To display text, you need to use a type font. The font could be chosen by a designer, or it might be a default set up by the engineers who create digital reading devices.
When it comes to fonts, designers have strong feelings. While you’re sitting at a restaurant trying to decide what to order, the book designer at the next table is examining the type fonts used on the menu and how the kerning looks.
I like Volvos, maybe you like Chevys. Same with type fonts. Some designers like Palatino, it does nothing for me. But when you find a font you love, it’s a relationship that can last a lifetime.
For many years my favorite typeface for book design was Bembo. One of the reasons I prize Bembo for book typography is the way it smoothly flows on the page. It’s easy on the eyes even for extended reading, and it seems plain and without any eccentricities.
It’s The Good Old Style
Bembo is an oldstyle typeface. That means that: (see the illustrations that correspond to each number)
- The serifs are bracketed: there’s a curved connection between the serif and the stem of the letter.
- An axis drawn through the thinnest part of the round letters will lean to the left.

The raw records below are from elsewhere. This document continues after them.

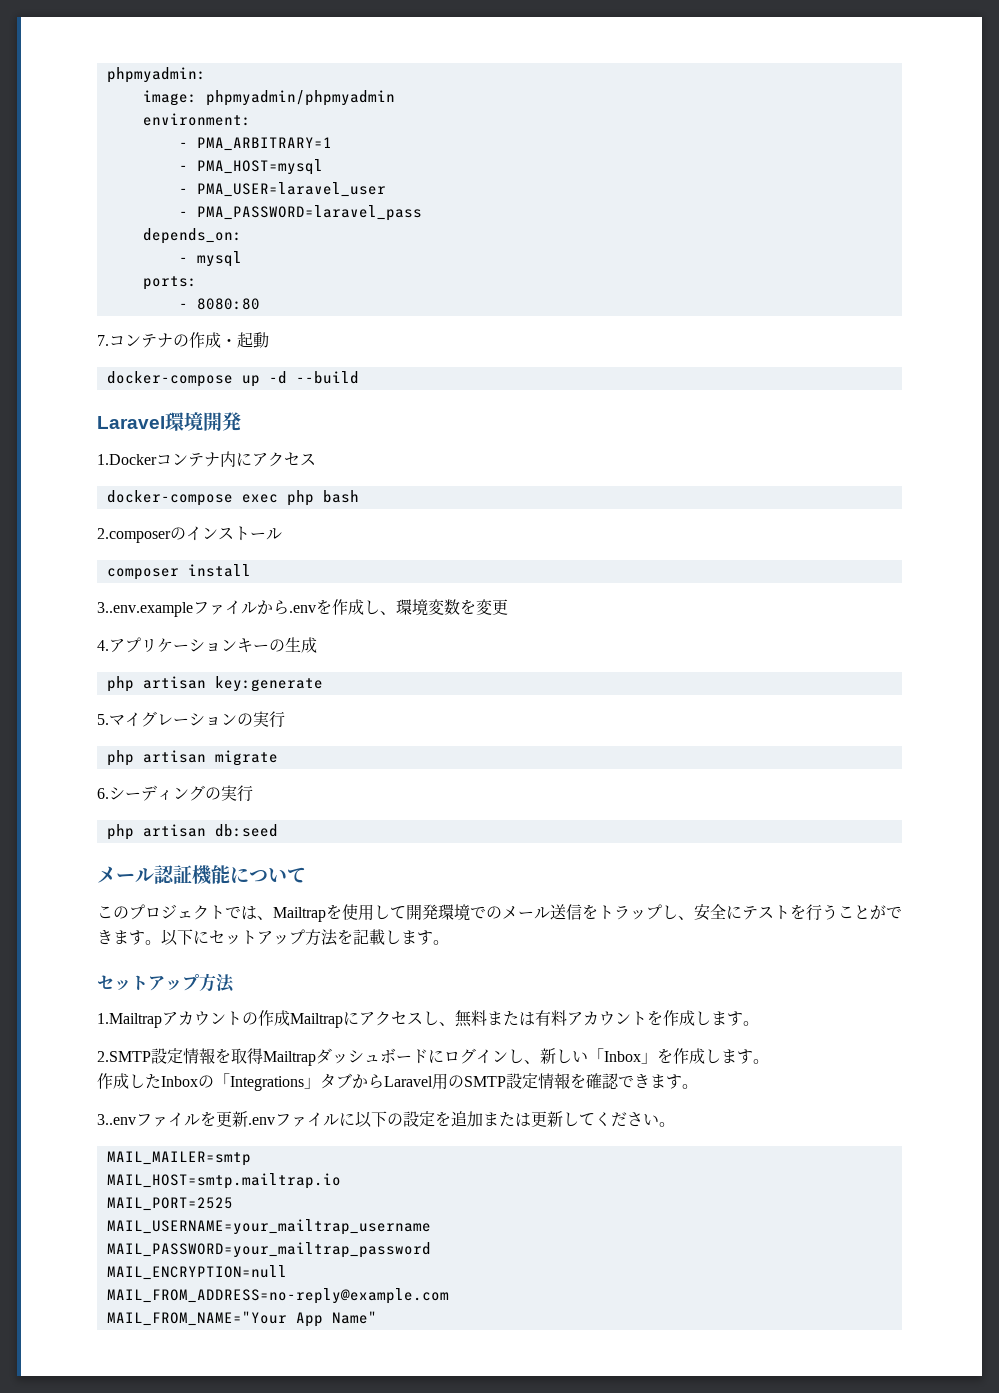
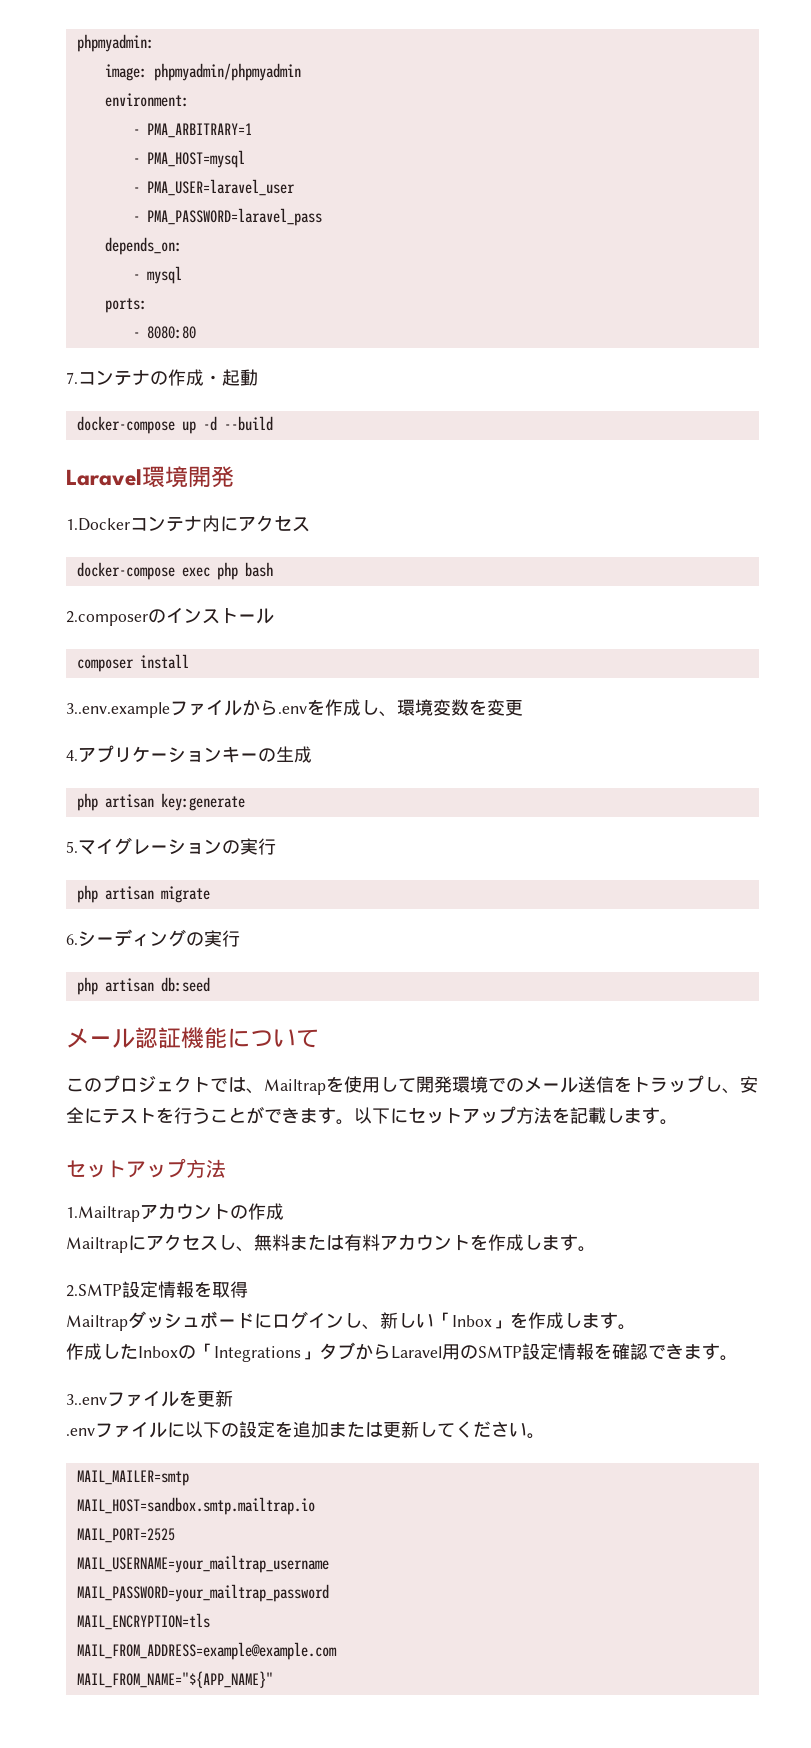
- 1.Mailtrapアカウントの作成Mailtrapにアクセスし、無料または有料アカウントを作成します。
+ 1.Mailtrapアカウントの作成
+ Mailtrapにアクセスし、無料または有料アカウントを作成します。
- 2.SMTP設定情報を取得Mailtrapダッシュボードにログインし、新しい「Inbox」を作成します。
+ 2.SMTP設定情報を取得
+ Mailtrapダッシュボードにログインし、新しい「Inbox」を作成します。
- 3..envファイルを更新.envファイルに以下の設定を追加または更新してください。
+ 3..envファイルを更新
+ .envファイルに以下の設定を追加または更新してください。
- MAIL_HOST=smtp.mailtrap.io
+ MAIL_HOST=sandbox.smtp.mailtrap.io
- MAIL_ENCRYPTION=null
- MAIL_FROM_ADDRESS=no-reply@example.com
- MAIL_FROM_NAME="Your App Name"
+ MAIL_ENCRYPTION=tls
+ MAIL_FROM_ADDRESS=example@example.com
+ MAIL_FROM_NAME="${APP_NAME}"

- The difference between the thin strokes and the thick strokes is not that great.
These oldstyle typefaces were modeled on humanistic calligraphy. The earliest type creators and printers of the fifteenth century used as models the books that were handwritten by scribes practicing a craft that was—even then—hundreds of years old.
Blow it Up
It may seem odd that our modern digital type fonts derive from models that are ancient. Or that the pages of today’s bestseller might contain traces of the scholars of the Renaissance, the same scholars who rediscovered and reissued the books of antiquity 500 years ago. But it’s true.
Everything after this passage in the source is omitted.